Misdiagnosing the problem of global food security

Frances Moore Lappé was among several speakers who challenged the premise behind this year’s World Food Prize.

A popular author and food justice advocate says GM crops are the wrong pill for the world’s food disease

The following is an excerpt from author Frances Moore Lappé’s presentation to the Borlaug Dialogues, a three-day symposium that runs in conjunction with the World Food Prize awards each year in Des Moines, Iowa. Lappé was among a handful of speakers at the event who said prescribing GM crops as a cure for global hunger is a misdiagnosis.

Lappé said the world today produces 2,800 calories for every person in it, despite the fact that only 43 per cent of what is produced goes directly to people. The rest goes to livestock, biofuels and other uses.

She also questioned whether it was appropriate for the World Food Prize Foundation to single out the pioneers of genetically modified crops for recognition, because technology concentrates control of the food system. Her three recommendations for improving the World Food Prize criteria have been copied from the website: http://www.thepetitionsite.com/796/158/642/realize-the-prize/.

We know that a physician’s misdiagnosis can actually kill the patient. So what is the false diagnosis that I see?

The false diagnosis is that the problem is scarcity. It is a fear-driven message that there is not enough and we must narrow, narrow our focus more, more and more in order that we keep up this race with population growth.

Well, why does that diagnosis make us sick? This premise of scarcity is not just in nature, but it is a premise about scarcity in human capacities as well, particularly the capacities of ordinary people. We know that both are false.

We know that agro-ecology approaches have the potential to meet our needs and increase production, but we absorb this distrust of nature and of self and what we do. We go along with a power-concentrating market, driven by one rule, highest rate of return to existing wealth. Wealth and power continue to consolidate so that it hits almost unthinkable extremes in the food system, for example, three companies controlling 53 per of the global commercial seed market.

So concentrating power that is disempowering billions inevitably creates the experience of scarcity no matter how much we grow.

For me, genetically modified organisms not only fail to address hunger but they contribute to the concentration of power that is at the root of hunger.

So I think we need to see the protest over this year’s prize, it is not just about the seed, it is about the system.

The good news is an ecological, relational way of seeing life is breaking its way through.
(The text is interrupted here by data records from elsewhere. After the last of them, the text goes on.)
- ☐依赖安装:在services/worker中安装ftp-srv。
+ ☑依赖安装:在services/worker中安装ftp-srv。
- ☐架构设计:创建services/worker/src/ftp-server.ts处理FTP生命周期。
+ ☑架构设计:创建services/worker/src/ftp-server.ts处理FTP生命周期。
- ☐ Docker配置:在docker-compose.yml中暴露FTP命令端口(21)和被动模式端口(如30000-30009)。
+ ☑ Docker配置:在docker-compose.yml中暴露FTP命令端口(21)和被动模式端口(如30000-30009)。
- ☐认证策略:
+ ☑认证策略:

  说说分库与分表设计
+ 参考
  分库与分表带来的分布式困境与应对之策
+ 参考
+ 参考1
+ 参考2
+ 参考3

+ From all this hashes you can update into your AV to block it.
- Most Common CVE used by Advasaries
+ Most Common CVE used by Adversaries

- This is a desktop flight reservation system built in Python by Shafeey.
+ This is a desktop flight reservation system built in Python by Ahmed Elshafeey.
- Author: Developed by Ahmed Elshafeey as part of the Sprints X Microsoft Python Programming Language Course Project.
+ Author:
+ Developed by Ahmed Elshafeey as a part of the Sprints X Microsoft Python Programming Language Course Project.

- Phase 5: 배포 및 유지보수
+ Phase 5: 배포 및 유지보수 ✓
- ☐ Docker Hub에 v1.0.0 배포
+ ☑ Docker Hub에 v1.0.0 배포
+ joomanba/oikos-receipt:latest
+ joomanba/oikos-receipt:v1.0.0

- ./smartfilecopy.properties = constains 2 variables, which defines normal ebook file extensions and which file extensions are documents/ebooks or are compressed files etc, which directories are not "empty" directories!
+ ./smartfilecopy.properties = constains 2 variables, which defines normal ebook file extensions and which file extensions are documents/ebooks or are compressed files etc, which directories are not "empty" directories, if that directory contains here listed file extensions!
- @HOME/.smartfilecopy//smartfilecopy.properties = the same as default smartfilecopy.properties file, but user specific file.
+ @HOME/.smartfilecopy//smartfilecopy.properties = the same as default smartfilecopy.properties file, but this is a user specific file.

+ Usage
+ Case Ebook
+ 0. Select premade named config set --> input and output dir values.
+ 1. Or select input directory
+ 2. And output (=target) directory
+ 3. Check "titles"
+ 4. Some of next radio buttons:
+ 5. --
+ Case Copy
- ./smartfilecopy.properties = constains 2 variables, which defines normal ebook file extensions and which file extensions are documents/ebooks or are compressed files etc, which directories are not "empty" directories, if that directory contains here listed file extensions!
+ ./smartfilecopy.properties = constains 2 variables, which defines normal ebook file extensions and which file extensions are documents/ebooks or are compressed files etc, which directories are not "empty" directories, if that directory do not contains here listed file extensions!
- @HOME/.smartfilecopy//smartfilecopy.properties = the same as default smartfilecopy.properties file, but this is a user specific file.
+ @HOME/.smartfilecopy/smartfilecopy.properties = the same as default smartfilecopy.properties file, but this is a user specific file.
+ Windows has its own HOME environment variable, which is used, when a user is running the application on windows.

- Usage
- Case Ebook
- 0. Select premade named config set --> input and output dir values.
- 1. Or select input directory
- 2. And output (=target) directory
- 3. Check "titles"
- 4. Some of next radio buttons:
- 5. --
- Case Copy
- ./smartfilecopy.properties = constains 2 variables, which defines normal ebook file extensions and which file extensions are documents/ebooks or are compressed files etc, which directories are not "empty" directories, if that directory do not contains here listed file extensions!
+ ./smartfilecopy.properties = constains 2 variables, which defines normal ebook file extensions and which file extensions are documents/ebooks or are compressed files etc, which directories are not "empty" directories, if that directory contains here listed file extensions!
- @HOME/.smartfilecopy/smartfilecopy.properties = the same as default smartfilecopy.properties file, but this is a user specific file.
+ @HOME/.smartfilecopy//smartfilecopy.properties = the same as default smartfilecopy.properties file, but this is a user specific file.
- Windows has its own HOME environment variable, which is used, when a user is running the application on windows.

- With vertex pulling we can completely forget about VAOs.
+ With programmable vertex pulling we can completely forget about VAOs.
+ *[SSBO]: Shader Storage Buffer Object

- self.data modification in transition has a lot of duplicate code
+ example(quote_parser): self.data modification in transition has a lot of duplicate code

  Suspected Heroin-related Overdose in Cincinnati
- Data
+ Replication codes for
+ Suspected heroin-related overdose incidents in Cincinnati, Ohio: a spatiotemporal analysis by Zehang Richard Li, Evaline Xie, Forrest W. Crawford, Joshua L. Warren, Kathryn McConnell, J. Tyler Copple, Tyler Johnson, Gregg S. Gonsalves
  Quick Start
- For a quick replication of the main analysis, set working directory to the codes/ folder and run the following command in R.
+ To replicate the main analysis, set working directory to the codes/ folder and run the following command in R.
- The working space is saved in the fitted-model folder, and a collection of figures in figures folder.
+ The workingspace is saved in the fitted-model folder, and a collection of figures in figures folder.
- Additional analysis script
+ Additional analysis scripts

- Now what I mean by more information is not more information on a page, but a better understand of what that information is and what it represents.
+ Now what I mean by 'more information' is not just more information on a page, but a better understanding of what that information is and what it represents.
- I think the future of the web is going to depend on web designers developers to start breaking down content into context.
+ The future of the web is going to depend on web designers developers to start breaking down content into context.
This is going to sound New Age, but it is actually new science because what is happening is virtually every field of science is converging on this simple insight: all life exists in interacting systems so there are no parts, there are only participants.

It is the quality then of relationship between all participants that really matters, not just how much quantity is produced.

For human beings, for me the surest way to measure the quality of our relationships with one another is whether they enhance dignity.

For what is dignity? It is knowing we count. It’s knowing we have a voice, it is knowing we have power, its root in Latin is capacity to act.

So systems concentrating power deny dignity and as they fail to tap our innate need to contribute and that is a huge problem, because we need all hands on deck right now. So what keeps me going is evidence from the village to global forums that we know what does work. The systems that disperse inclusive power where transparency and mutual accountability are what characterizes our place in this. Farmers all over the world are showing us that path, rejecting dependency farming. I think of it as building knowledge-based collaborative power.

We need the World Food Prize to help us break free from this failed premise. I am making three requests of the foundation that would infuse in the foundation process, what it takes to build inclusive power and transparency.

We respectfully request the foundation to take these three steps to realize the prize:

1) Continue to identify and then publicly share your understanding of root causes and root solutions. Ask of any proposed solution: Does it replace dependency and extreme power imbalances with mutuality in which those most affected have a voice?

2) Make the prize selection more inclusive and transparent. Share publicly who makes the decisions and bring into decision-making those with direct experience of hunger and those fostering democratic relationships and ecologically attuned farming.

3) Strengthen World Food Prize criteria. Ask how every candidate, scientist as well as public servant, is helping to bring to life the three conditions proven essential to human social problem solving — the continuous dispersion of power, transparency, and mutual accountability.